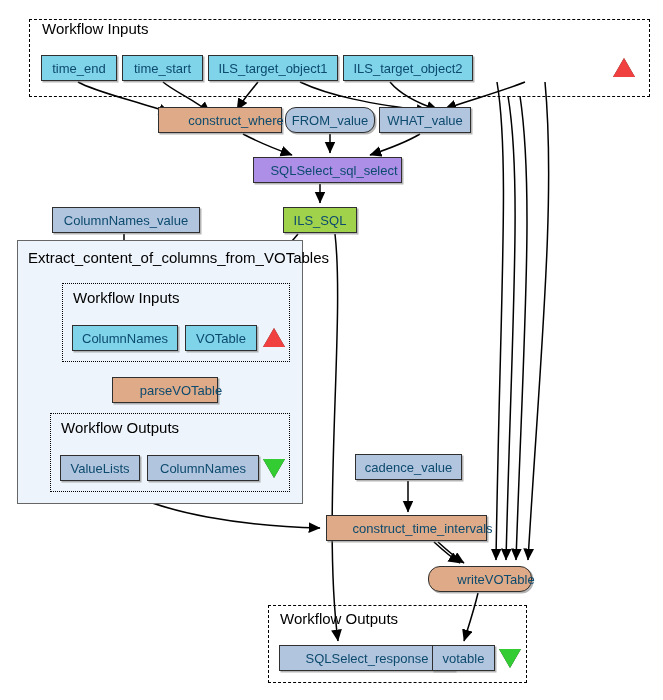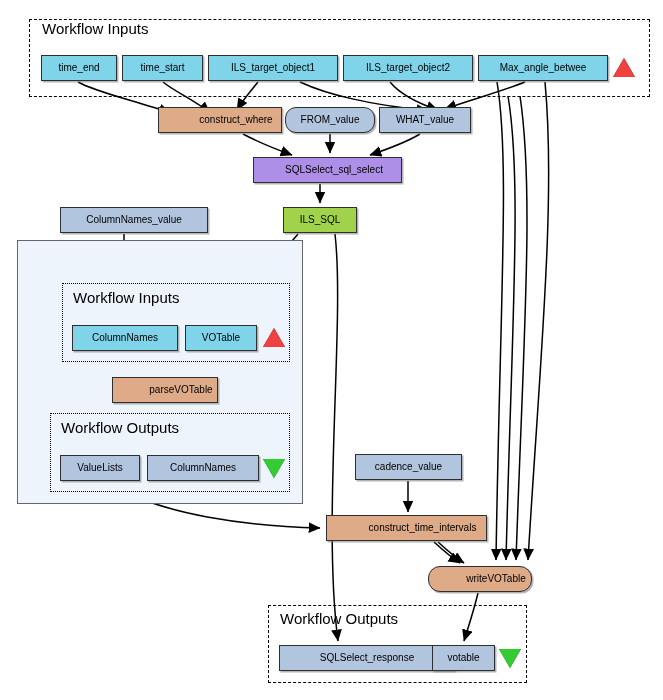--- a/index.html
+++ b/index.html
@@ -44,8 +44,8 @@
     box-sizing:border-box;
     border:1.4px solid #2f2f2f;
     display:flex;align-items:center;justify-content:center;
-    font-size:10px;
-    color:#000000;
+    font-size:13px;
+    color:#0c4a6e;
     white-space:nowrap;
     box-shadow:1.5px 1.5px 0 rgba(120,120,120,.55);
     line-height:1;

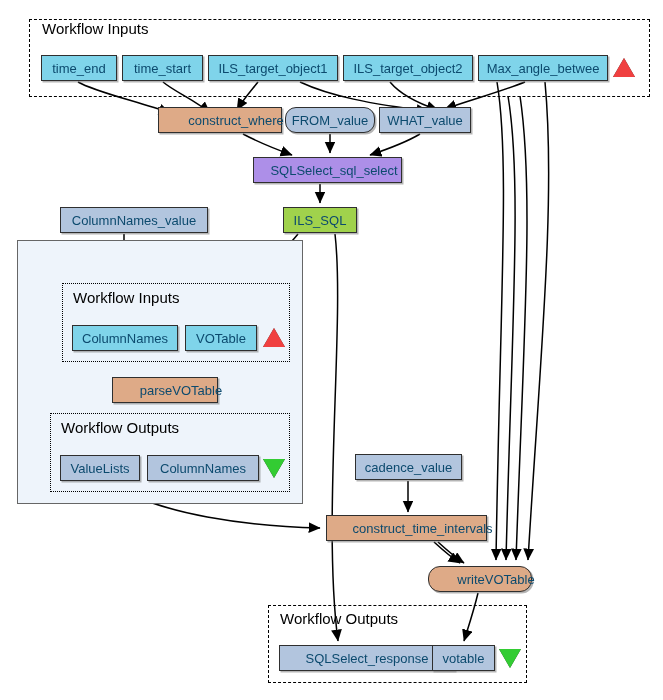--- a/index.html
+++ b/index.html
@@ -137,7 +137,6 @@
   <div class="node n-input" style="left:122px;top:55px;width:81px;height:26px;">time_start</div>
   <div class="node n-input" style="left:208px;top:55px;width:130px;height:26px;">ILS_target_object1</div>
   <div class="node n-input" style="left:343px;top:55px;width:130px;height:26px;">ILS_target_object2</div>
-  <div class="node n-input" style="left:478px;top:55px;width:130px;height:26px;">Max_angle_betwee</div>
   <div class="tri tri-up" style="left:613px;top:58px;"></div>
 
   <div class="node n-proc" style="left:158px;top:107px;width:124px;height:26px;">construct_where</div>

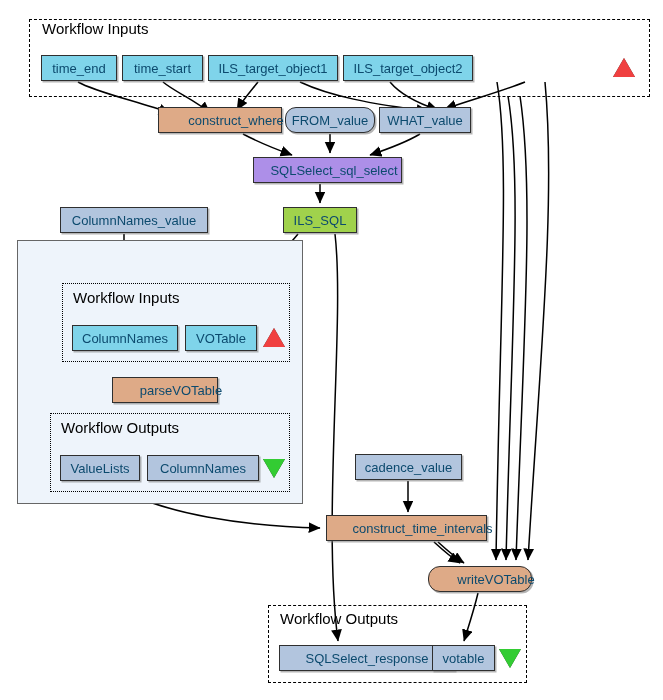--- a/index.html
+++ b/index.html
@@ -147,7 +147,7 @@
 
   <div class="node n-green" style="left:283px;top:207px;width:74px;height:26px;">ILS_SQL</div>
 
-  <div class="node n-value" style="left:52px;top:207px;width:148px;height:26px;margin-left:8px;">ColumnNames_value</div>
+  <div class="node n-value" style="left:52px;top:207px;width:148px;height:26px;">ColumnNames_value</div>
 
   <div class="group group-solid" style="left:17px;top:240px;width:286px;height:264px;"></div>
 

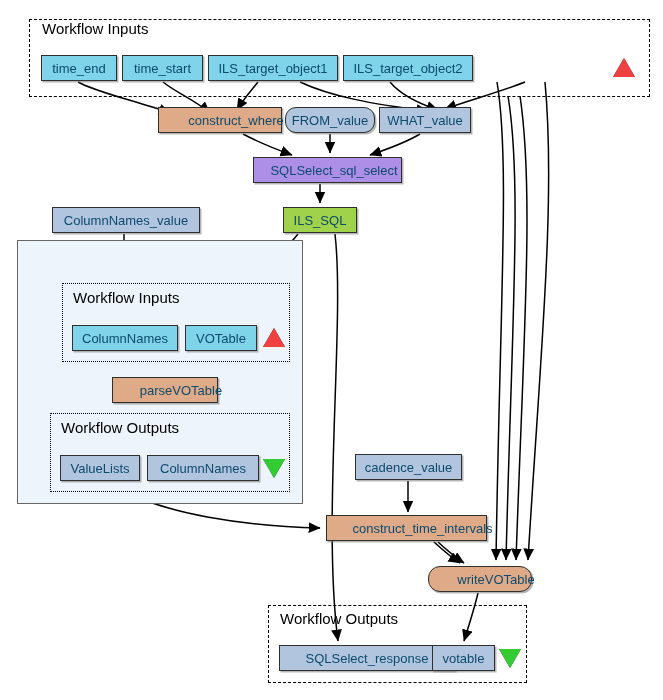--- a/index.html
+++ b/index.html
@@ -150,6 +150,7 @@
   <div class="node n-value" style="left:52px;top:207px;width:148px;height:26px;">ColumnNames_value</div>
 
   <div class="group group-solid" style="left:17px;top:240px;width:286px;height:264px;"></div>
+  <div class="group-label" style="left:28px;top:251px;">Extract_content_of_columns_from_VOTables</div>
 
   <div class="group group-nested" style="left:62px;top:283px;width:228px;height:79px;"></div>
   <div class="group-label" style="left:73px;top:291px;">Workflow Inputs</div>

==

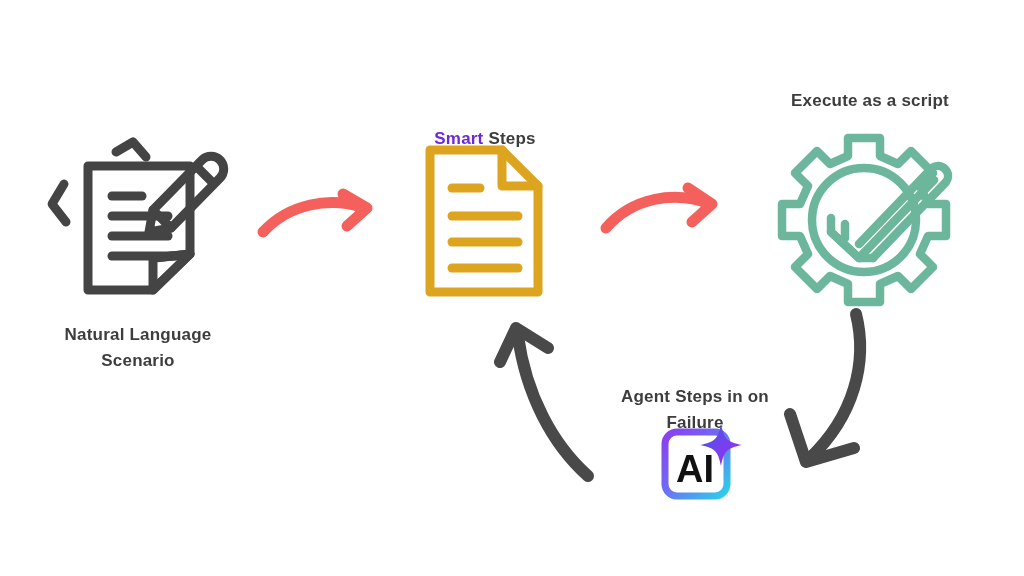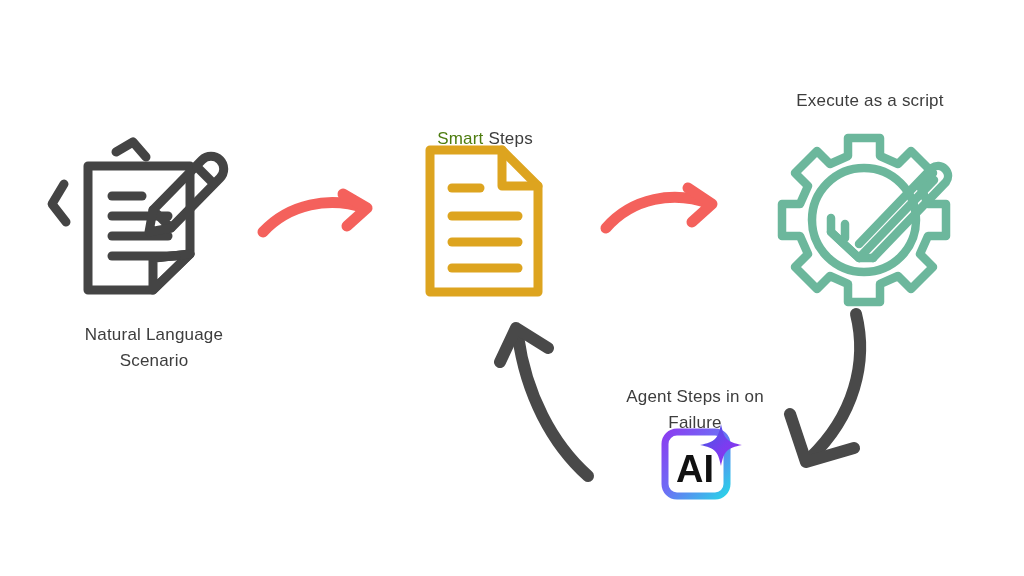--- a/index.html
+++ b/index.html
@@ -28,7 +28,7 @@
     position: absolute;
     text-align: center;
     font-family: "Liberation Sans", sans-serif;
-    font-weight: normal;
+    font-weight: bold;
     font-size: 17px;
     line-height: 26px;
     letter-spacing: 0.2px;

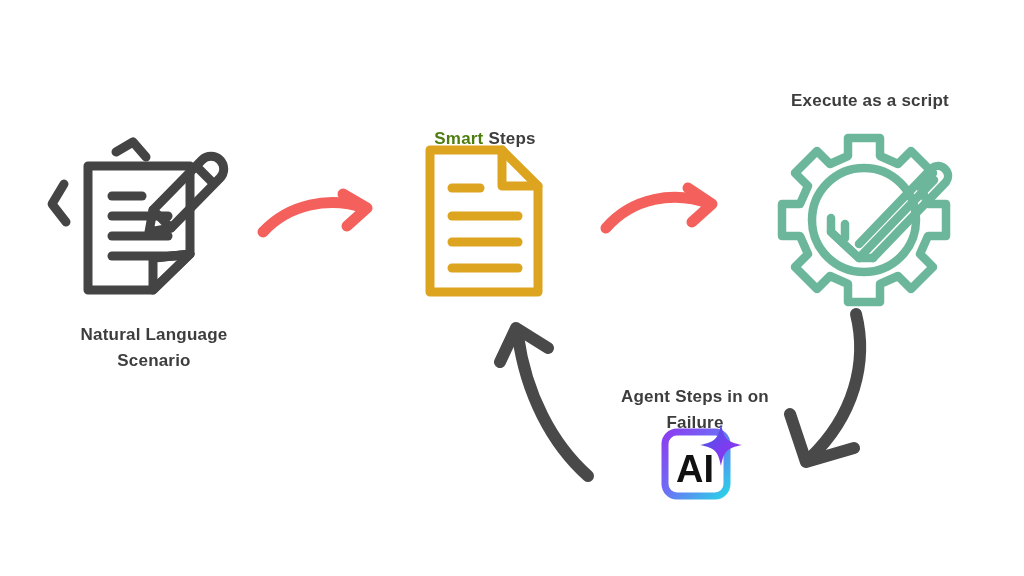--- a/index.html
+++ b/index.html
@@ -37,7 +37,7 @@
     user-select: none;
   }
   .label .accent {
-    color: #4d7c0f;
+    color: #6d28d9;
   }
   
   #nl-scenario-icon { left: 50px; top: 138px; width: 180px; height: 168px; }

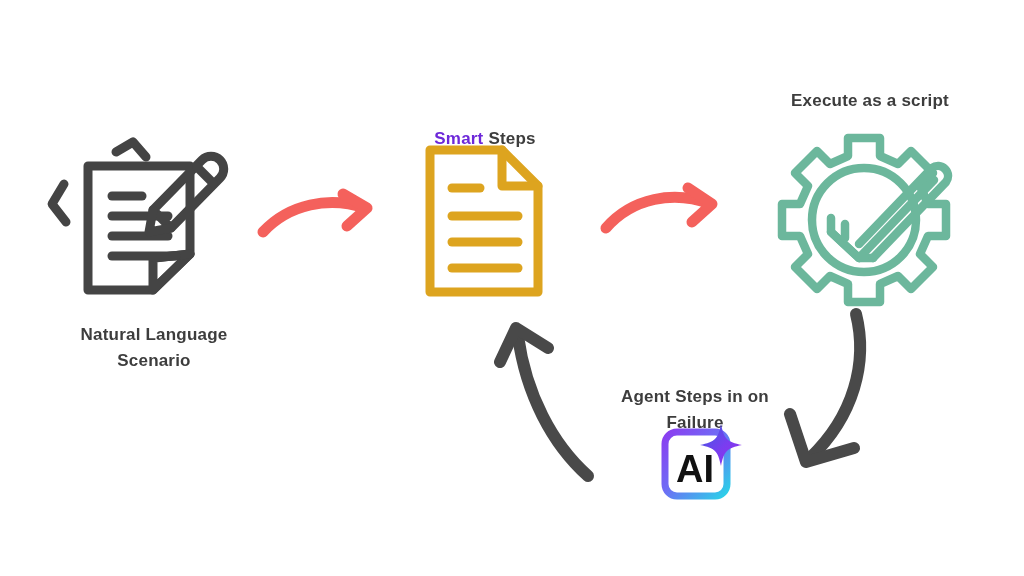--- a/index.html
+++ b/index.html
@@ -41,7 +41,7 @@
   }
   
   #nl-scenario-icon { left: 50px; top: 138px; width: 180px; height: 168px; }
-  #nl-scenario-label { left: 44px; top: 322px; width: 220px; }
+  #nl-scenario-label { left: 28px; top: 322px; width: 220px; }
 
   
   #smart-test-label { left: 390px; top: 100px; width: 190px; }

==

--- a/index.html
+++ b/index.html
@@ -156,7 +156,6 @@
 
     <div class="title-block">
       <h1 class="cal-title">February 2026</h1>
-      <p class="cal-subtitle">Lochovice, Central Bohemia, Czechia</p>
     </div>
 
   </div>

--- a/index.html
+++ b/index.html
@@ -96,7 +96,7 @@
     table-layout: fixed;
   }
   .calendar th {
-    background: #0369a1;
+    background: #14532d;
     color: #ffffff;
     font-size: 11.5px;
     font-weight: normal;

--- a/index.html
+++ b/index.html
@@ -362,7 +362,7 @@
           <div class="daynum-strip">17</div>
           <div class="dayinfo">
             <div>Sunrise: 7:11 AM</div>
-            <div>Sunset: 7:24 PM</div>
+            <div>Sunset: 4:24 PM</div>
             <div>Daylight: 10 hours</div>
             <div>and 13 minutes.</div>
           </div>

> [Work instructions]: All lines above containing the string "weight" are to be collected.

> [Solution to this problem]:
-    font-weight: normal;
+    font-weight: bold;
     font-weight: normal;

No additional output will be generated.